К сожалению, под рукой у меня было мало источников, только лекции двух наиболее известных в России историков — Соловьева и Ключевского, — но я нашел все, что мне нужно! Правда, хитрый Ключевский ограничивается самыми общими рассуждениями о крестьянской войне под предводительством Разина, занятый созданием образа царя Алексея Михайловича, как «добрейшего человека славной русской души». Естественно, не в интересах историка было писать о подавлении этим добрейшим человеком разинского бунта.
Зато у Соловьева вся эта история описана подробно, но главное — приводятся сведения о добыче, захваченной разинцами в городах, которые они брали. Особенно крупная добыча досталась Разину в персидском походе, когда он разорил берег от Дербента до Баку и достиг богатого персидского города Решта на южном побережье Каспийского моря, а потом принялся и за восточный берег моря.
Во время этого похода он, кстати, и захватил в плен дочь предводителя разгромленного им персидского флота Менеды-хана. Вместе с дочерью в плен попал и сын, но тот погиб смертью куда менее знаменитой, чем его сестра, утопленная Разиным в Волге.
Но долго гулять по морю Разин и его казаки не привыкли, да и шах персидский собирал огромное войско, которое Разину было не одолеть. У него был один выход — возвращаться в Россию, на Дон, через Астрахань, занятую государевым войском.

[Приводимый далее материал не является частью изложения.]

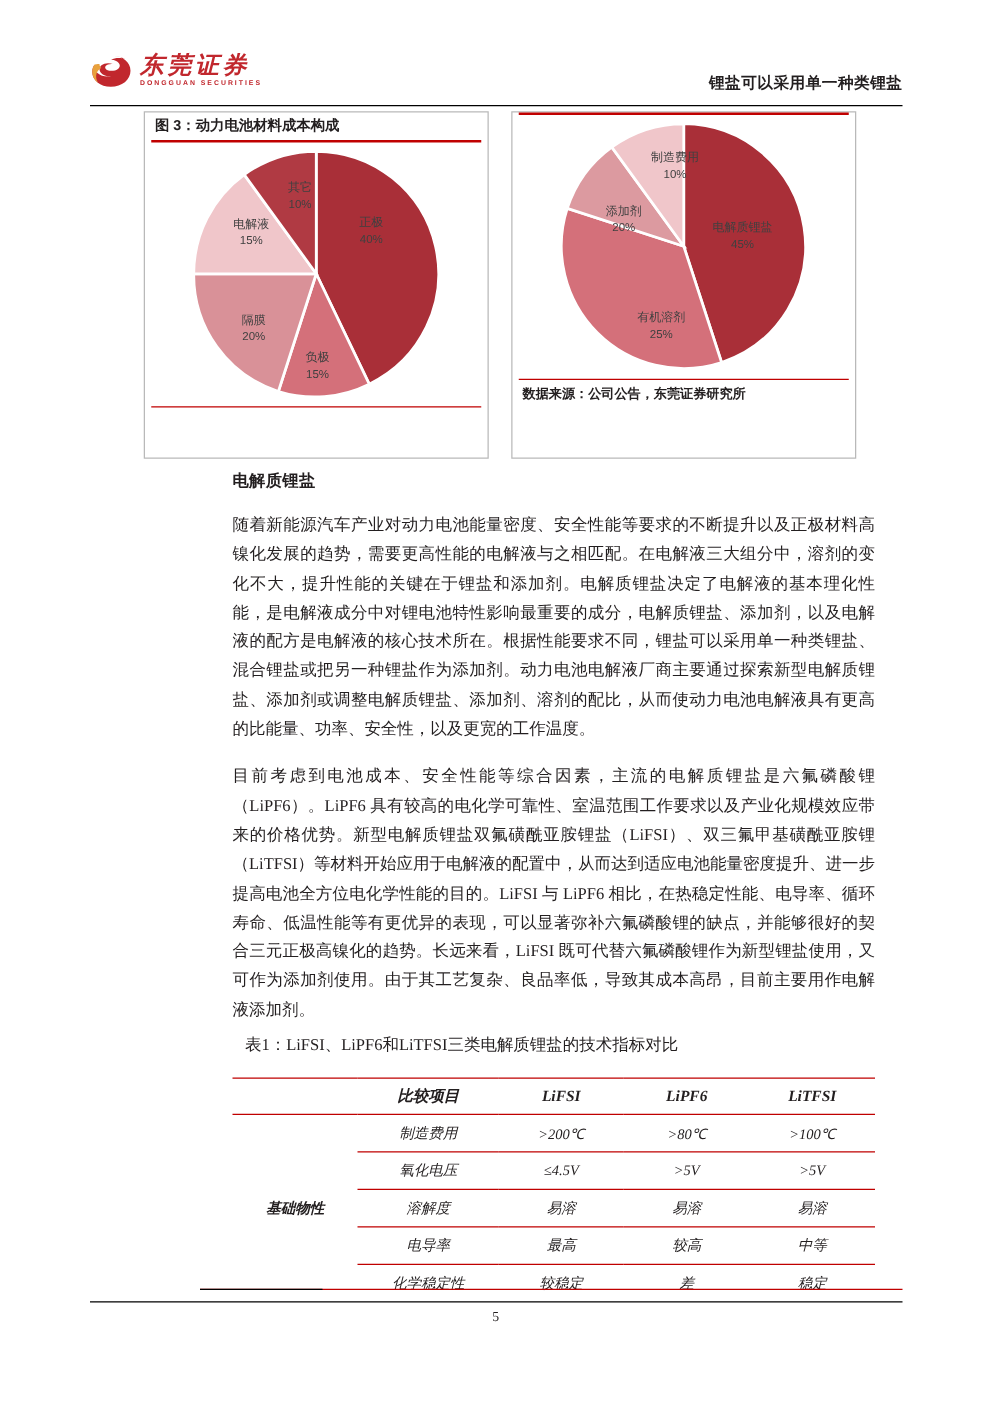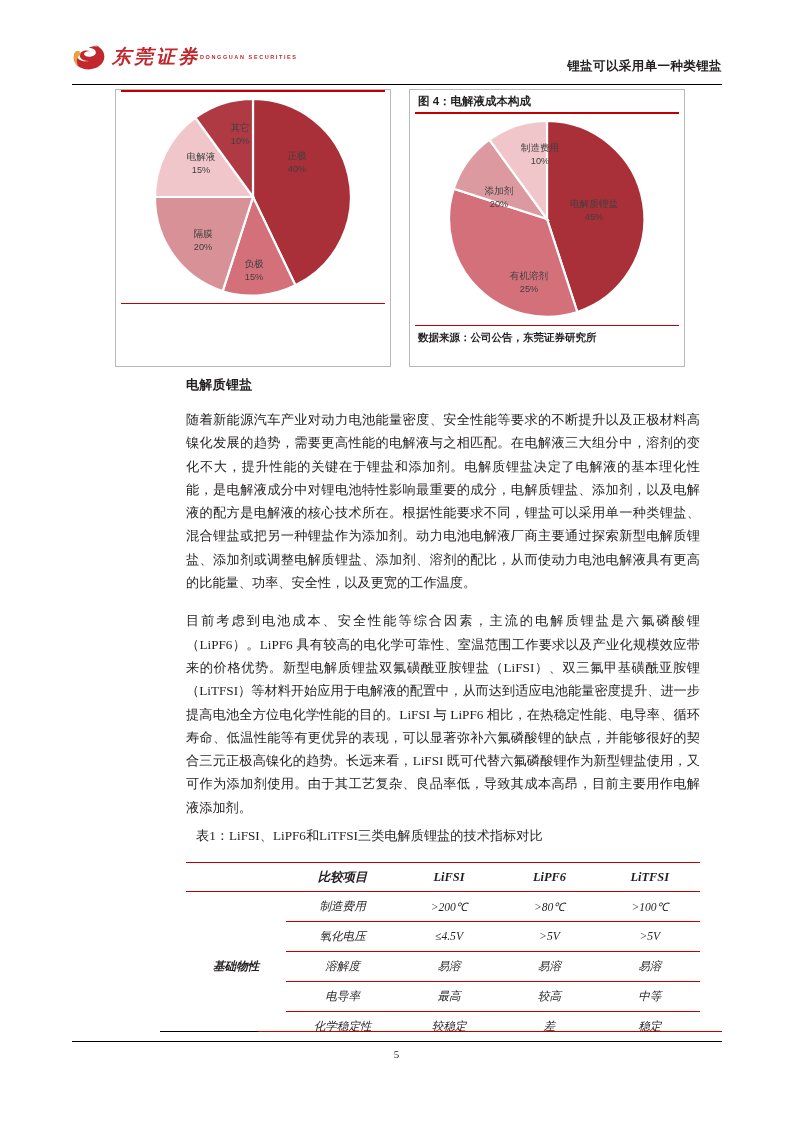--- a/index.html
+++ b/index.html
@@ -36,23 +36,22 @@
     align-items: center;
     height: 34px;
   }
   .logo-mark {
     width: 34px; height: 28px;
     position: relative;
     margin-right: 6px;
   }
   .logo-text {
     display: flex;
-    flex-direction: row;
+    flex-direction: column;
     justify-content: center;
-    align-items: center;
   }
   .logo-cn {
     font-family: "Liberation Serif", serif;
     font-size: 19px;
     font-weight: bold;
     font-style: italic;
     color: #c1272d;
     letter-spacing: 3px;
     line-height: 20px;
   }
@@ -277,20 +276,21 @@
         <div class="logo-en">DONGGUAN SECURITIES</div>
       </div>
     </div>
     <div class="header-title">锂盐可以采用单一种类锂盐</div>
   </div>
   <div class="header-rule"></div>
 
   <div class="fig-row">
 
     <div class="fig-box left">
+      <div class="fig-title">图 3：动力电池材料成本构成</div>
       <div class="fig-title-rule"></div>
       <div class="fig-plot">
         <div class="pie-wrap">
           <svg class="pie-svg" width="200" height="200" viewBox="0 0 200 200" xmlns="http://www.w3.org/2000/svg">
 
             <path d="M100 100 L100 2 A98 98 0 0 1 142.4 188.3 Z" fill="#a92f38" stroke="#ffffff" stroke-width="2.2"></path>
 
             <path d="M100 100 L142.4 188.3 A98 98 0 0 1 69.7 194.2 Z" fill="#d4707a" stroke="#ffffff" stroke-width="2.2"></path>
 
             <path d="M100 100 L69.7 194.2 A98 98 0 0 1 2 100 Z" fill="#d99198" stroke="#ffffff" stroke-width="2.2"></path>
@@ -313,21 +313,20 @@
 
             <text class="pie-label big" x="87" y="34">其它</text>
             <text class="pie-label" x="87" y="47">10%</text>
           </svg>
         </div>
       </div>
       <div class="fig-src-rule"></div>
     </div>
 
     <div class="fig-box right">
-      <div class="fig-title">图 4：电解液成本构成</div>
       <div class="fig-title-rule"></div>
       <div class="fig-plot">
         <div class="pie-wrap">
           <svg class="pie-svg" width="200" height="200" viewBox="0 0 200 200" xmlns="http://www.w3.org/2000/svg">
 
             <path d="M100 100 L100 2 A98 98 0 0 1 130.3 193 Z" fill="#a92f38" stroke="#ffffff" stroke-width="2.2"></path>
 
             <path d="M100 100 L130.3 193 A98 98 0 0 1 6.8 69.7 Z" fill="#d4707a" stroke="#ffffff" stroke-width="2.2"></path>
 
             <path d="M100 100 L6.8 69.7 A98 98 0 0 1 42.4 20.7 Z" fill="#dc9aa0" stroke="#ffffff" stroke-width="2.2"></path>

По своей привычке Разин решил покаяться перед государем и испросить для себя прощения, зная, что царь казаков простит, как делал это уже не раз. Он послал выборных к царю, а сам подошел к Астрахани, где вел себя дерзко, а не как подобает раскаявшемуся провиннику.
Уже там, под Астраханью, он продолжал грабить суда, и в частности ограбил персидского купца, везшего на своем судне подарки для государя. Об этом есть документальное свидетельство, письмо астраханского воеводы, не помню, как его звали, в Москву, в котором он пишет, что «взять силой у козаков дары, которые вез шахов купчина, и товары его мы не смели, мы боялись, чтоб козаки вновь шатости к воровству не учинили…».
Короче говоря, немного поразмыслив, я сделал вывод, что ситуация там сложилась следующая: Разин рвался на Дон с добычей, а государевы воеводы эту добычу хотели у него отнять, тогда только соглашались пропустить его на Дон. Но и отнять силой — не могли. И Разин не мог прорваться через их заслон.
Что оставалось делать? Обмануть воевод, как Разин делал не раз в прошлом, как еще обманет и в будущем. Вот что отвечал Разин воеводам в Астрахани. «Товары, — говорил он, — у нас раздуванены, после дувану у иных проданы и в платье переделаны, отдать нам нечего и собрать никак нельзя…»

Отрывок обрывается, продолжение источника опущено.